Saat itu, Ian Moore memberikan ide supaya bar tersebut mengirimkan semua informasi promo diskon langsung ke ponsel para pelanggan.

Sejak itu, semakin banyak warga yang datang ke bar, bukan hanya untuk minum dan menikmati diskon akhir pekan, melainkan juga untuk mendaftarkan nomor ponsel ke pemilik bar. Harapannya, mereka bisa mendapat informasi promo dengan mudah.

Karena Media Sosial

via tenor.com

Pada belahan lain dunia, Caels Fornel lewat riset “Stock Return on Customer Satisfaction Do Beat the Market,” pada jurnal MSI (2018), menyuarakan pentingnya kepuasan konsumen untuk mendominasi pasar.

Sebab, informasi positif yang tersampaikan dari mulut ke mulut cenderung lebih memotivasi. Contohnya, lihat saat ibu-ibu bergosip tentang tempat makan lucu, atau saat seorang ibu meminta anaknya menggunakan merk deterjen tertentu, atau saat seorang anak SMA merekomendasikan cafe es krim kepada temannya.

Kini, informasi tersebar bukan hanya dari mulut ke mulut, melainkan dari media sosial ke media sosial. Setiap postingan positif tentang sebuah produk merupakan kabar baik bagi penjualan produk tersebut.

Begitu pula sebaliknya. Informasi negatif tentang apapun di media sosial merupakan kabar buruk bagi hal yang sedang dibicarakan.

Pamerkan Kepuasan Pelanggan

Sumber: tenor.com

Dengan media sosial pula, para pelaku usaha dapat mengakali supaya proses “dari mulut ke mulut” dapat digulirkan lebih kencang lagi. Caranya, dengan memamerkan postingan positif pelanggan ke medsos.

Cara tersebut dilakukan SkyPasta Pamulang dan Surabi Teras Ciputat pada akun Instagram masing-masing. Sky Pasta kerap merepost pelanggan yang memberikan pujian di medsos. Sementara itu, Surabi Teras beberapa kali memposting video berisi komentar positif pelanggan.

Dilihat dari jumlah kendaraan pelanggan yang parkir di depan toko dan fakta bahwa kedua kedai masih beroperasi hingga Kamis (6/9/2018), dapat diasumsikan cara tersebut berguna.

“Biar Kayak Orang-Orang”

Sumber: tenor.com

Secara teoritis, teknik pemasaran “dari mulut ke mulut” selalu berhasil karena manusia punya kecenderungan ingin seperti kebanyakan orang. Itu terungkap dalam riset  Jen Cardello berjudul “Social Proof in the User Experience” pada Jurnal Nielsen Norman Group (2014).

Disebutkan, seseorang memiliki kecenderungan kuat mengikuti perbuatan mayoritas demi masuk ke dalam kelompok, demi memenuhi hasrat sense of belonging (rasa untuk menjadi bagian dari sesuatu).
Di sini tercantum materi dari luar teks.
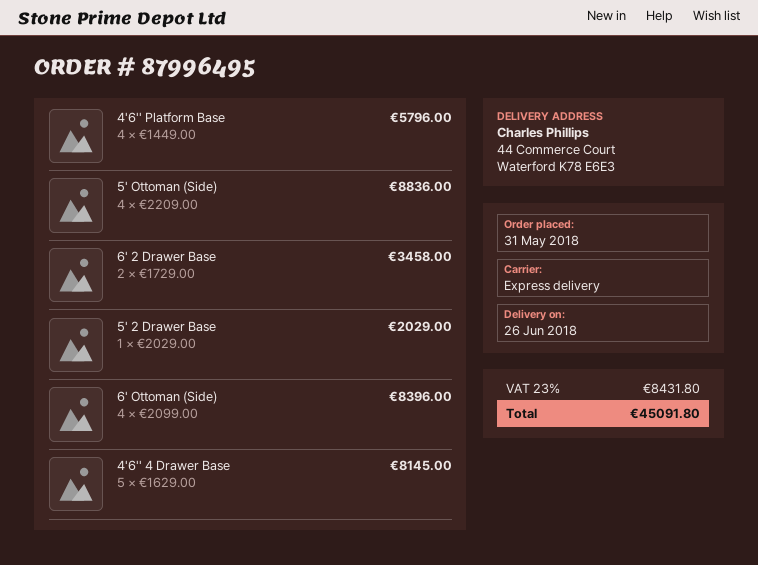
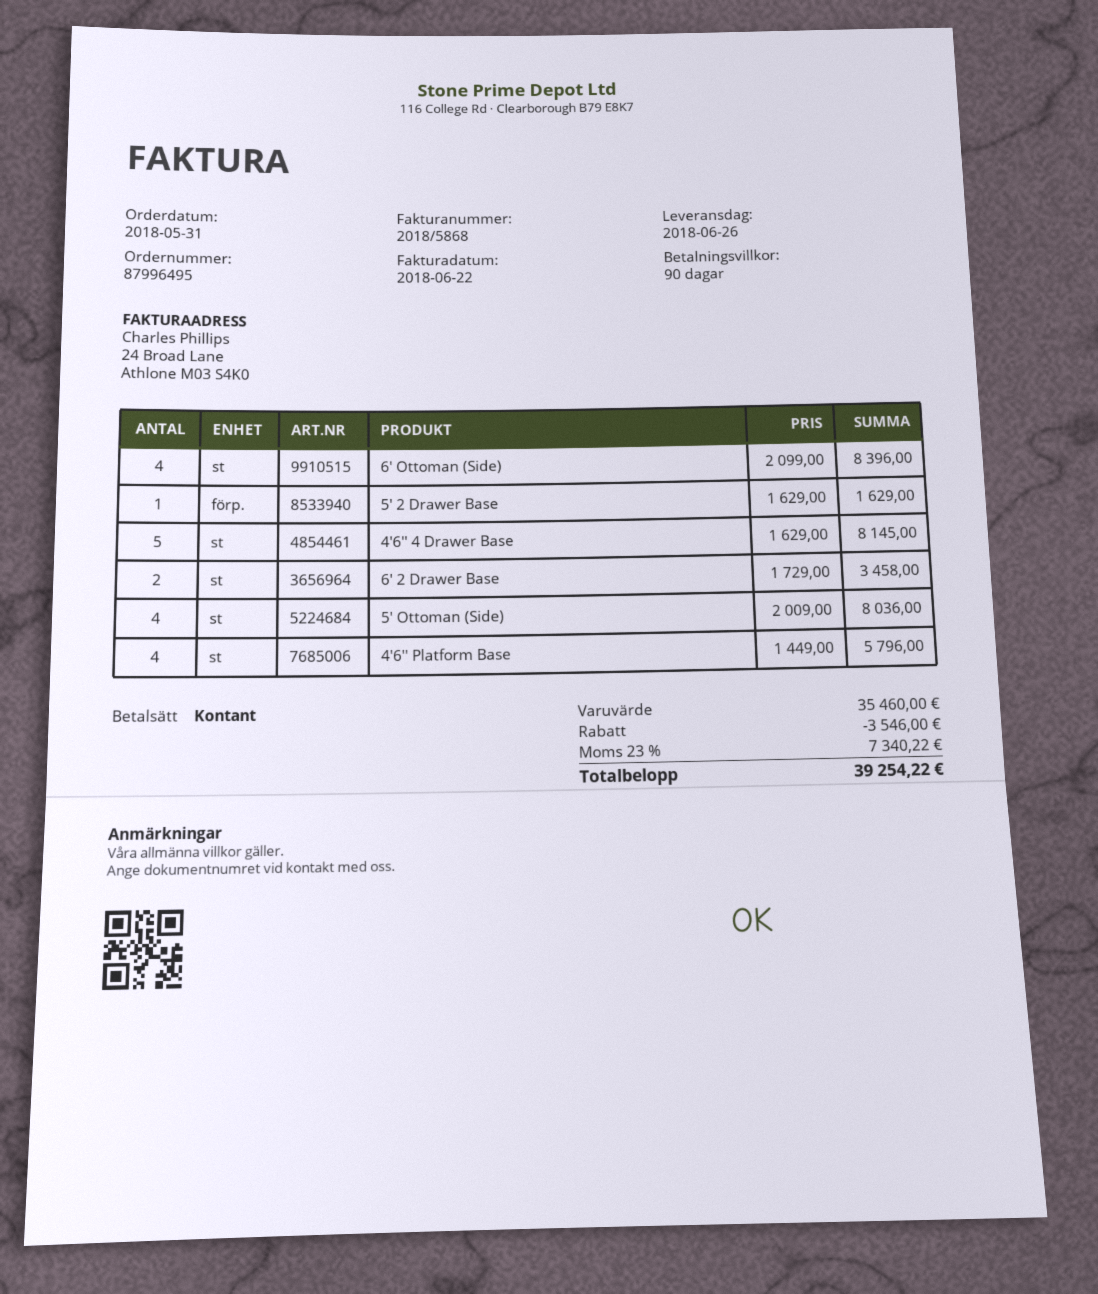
5' Ottoman (Side): 4 x 2209.00 = 8836.00 -> 4 x 2009.00 = 8036.00
5' 2 Drawer Base: 1 x 2029.00 = 2029.00 -> 1 x 1629.00 = 1629.00
discount: none -> 3546.00
tax: 23% = 8431.80 -> 23% = 7340.22
total: 45091.80 -> 39254.22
Trik tersebut dilakukan McDonalds di Amerika Serikat, sekitar 1958 ketika membuat iklan bertuliskan, “Lebih dari 100 juta hamburger terjual!” Secara implisit, iklan itu berpesan, “Kamu belum seperti orang-orang kalau belum beli burger McDonalds.”

Dari dunia musik, bahkan promotor Elvis Presley pun membuat album berjudul 50.000.000 Elvis Fans Can’t Be Wrong yang secara samar-samar berpesan bahwa “Kamu belum jadi fans Elvis kalau belum dengar album ini.”

Digerakkan Tokoh

Sumber: tenor.com

Eksperimen Stanley Milgram, 1963 menunjukkan ada satu hal yang lebih berpengaruh daripada word of mouth kebanyakan orang. Yaitu, perintah atau contoh tindakan dari figur publik.

Hasil eksperimen tersebut terbilang menyeramkan. Hampir 2/3 peserta eksperimen mengikuti perintah sosok berpengaruh untuk menyetrum peserta lain yang berbuat kesalahan dalam sebuah kuis.

Kecenderungan seseorang untuk mengikuti sosok berpengaruh itu tentunya bisa diadaptasi dalam bisnis. Itulah peran para influencer di media sosial, atau influencer di lingkungan pergaulan sekitar. Dalam keseharian, influencer bisa juga disebut sebagai “para seleb media sosial.”

Influencer Besar dan Influencer Kecil

Sumber: tenor.com

GetCraft selaku perantara brand dengan insan kreatif digital mengategorikan influencer jadi skala makro dan mikro. Makin besar skalanya, makin besar biaya endorse atau paid promotenya.

Karena itu, pebisnis skala kecil bisa melirik para influencer mikro apabila membutuhkannya. Sementara itu, pebisnis skala besar lebih baik menggunakan jasa influencer skala besar supaya bisa balik modal.

“Influencer mikro merupakan akun perorangan dengan follower berjumlah ribuan,” kata salah seorang kru GetCraft dalam bincang-bincang di Jakarta, Rabu (30/5/2018). Sementara itu, influencer makro merupakan akun dengan follower mencapai puluhan hingga ratusan ribu.

Artinya, gabungan semua cara tersebut memberikan pebisnis skala kecil ruang gerak untuk mengembangkan usaha tanpa perlu terus dibayangi kekhawatiran “ditelan” pebisnis lebih besar.